Can Dogs Eat Scallops? Or Is Seafood Bad News For Dogs?

Seafood has long been accepted as part of a healthy, balanced diet for humans. And scallops have been part of this diet for thousands of years, though we have to take precautions, so we don’t get sick.

But what about our furry friends, watching us with pleading eyes as we tuck into our seafood meal? Before we give in and toss them a tasty scrap, we need to know, can dogs eat scallops?

Apart from being delicious, seafood has excellent nutritional value, though once again, concerns about pollution and freshness have to be taken into account.

We’ll take a detailed look at the do’s and don’ts of feeding scallops to your dog, along with some helpful advice about seafood and fish to put your mind at ease.

What are scallops?


It might be useful to learn exactly what they are before going any further, as this will help explain some of the points as we go along.

Scallops form part of the bivalve mollusk family, along with oysters, clams, and mussels. ‘Bivalve’ simply means that they have a two-part shell that is hinged in the middle.

Confusingly, the name ‘scallop’ can refer to hundreds of species of shellfish, including clams and some kinds of oyster. What is clear, though, is that all of them are present in marine environments. That is, they are only found in saltwater, never in freshwater areas.

Found in every ocean around the world, they live mostly on the sandy seabed, on rocks, or among the seaweed.

Although other parts are edible, the main bit that is eaten is the adductor muscle, the plump, juicy cylindrical piece of flesh found in the center of the shell. They use this muscle to move by ‘clapping’ their shell rapidly, which forces them through the water very quickly.

In the culinary world, this muscle is the part that is usually referred to as the scallop.

Nutritional value

When it comes to health and nutritional value, the facts are pretty impressive:

Zinc – good for the thyroid and immune system, boosts enzymes and hormones, and provides a healthy skin and coat.

Phosphorous – keeps bones strong (be careful though, it’s important to keep phosphorous levels low).

Calcium – essential for growth, strong teeth and bones, healthy muscles, nervous system, and heart function.

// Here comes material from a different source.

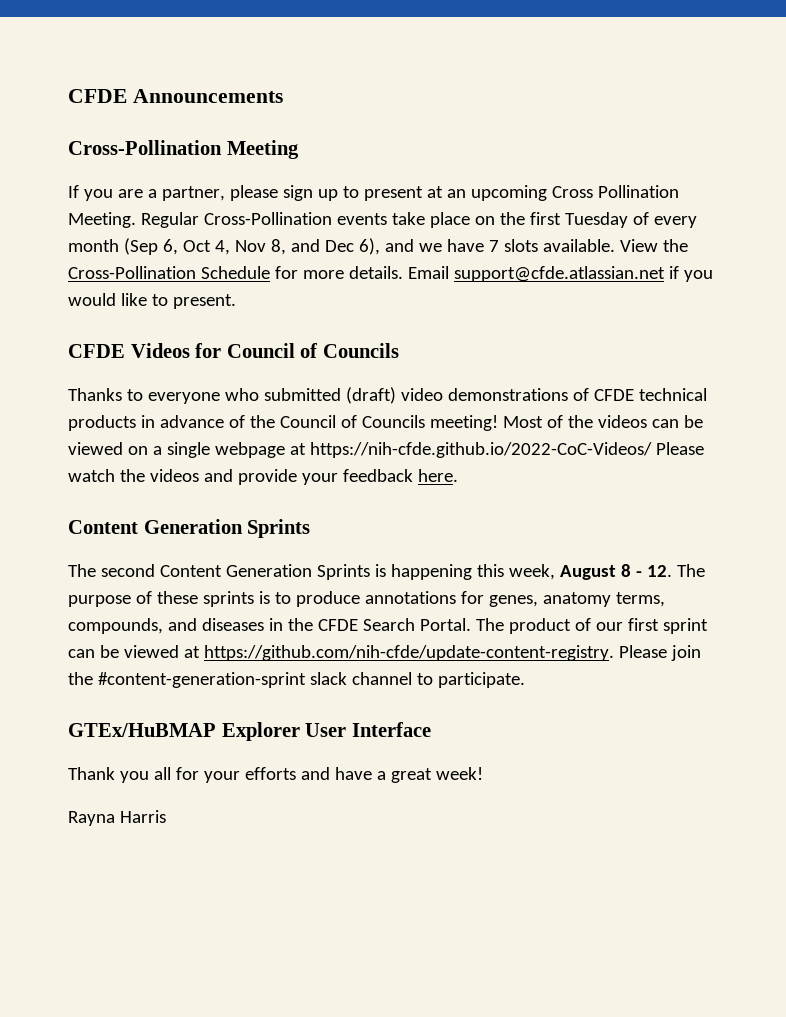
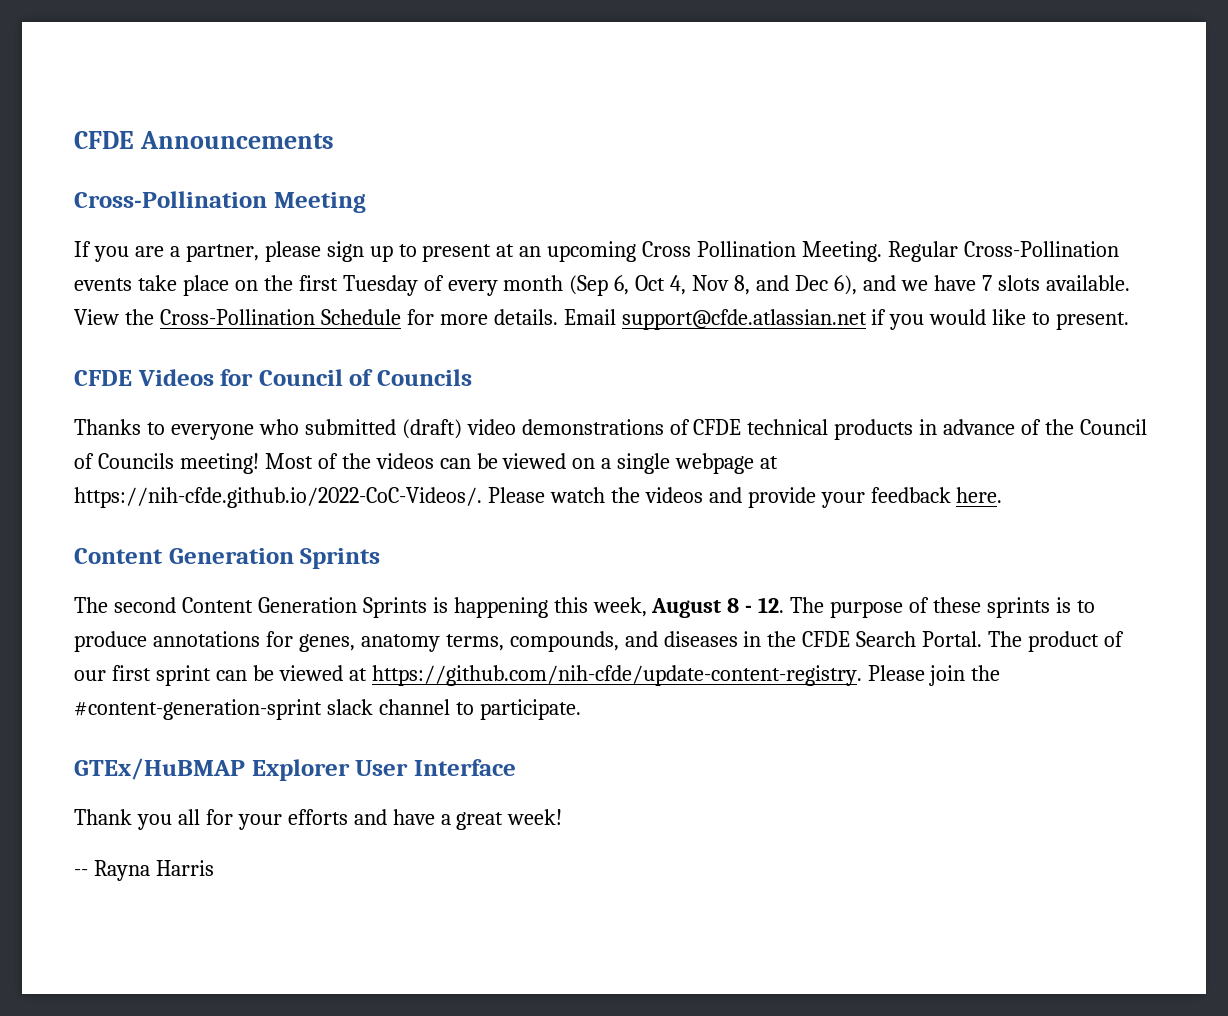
- Most of the videos can be viewed on a single webpage at https://nih-cfde.github.io/2022-CoC-Videos/ Please watch the videos and provide your feedback here.
+ Most of the videos can be viewed on a single webpage at https://nih-cfde.github.io/2022-CoC-Videos/. Please watch the videos and provide your feedback here.
- Rayna Harris
+ -- Rayna Harris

man feeding his cute dog with treat

Photo from @4dogowners

Iron – hemoglobin and myoglobin, proteins that carry oxygen in the blood and muscles, need a core of iron. Deficiency in iron levels can cause anemia.

Copper – helps the body absorb iron and is involved in bone formation, as well as making collagen and myelin (the protective shield that covers the nerves).

Selenium – for a healthy thyroid, immune system, brain function, and an antioxidant (destroying free-radicals that damage healthy cells).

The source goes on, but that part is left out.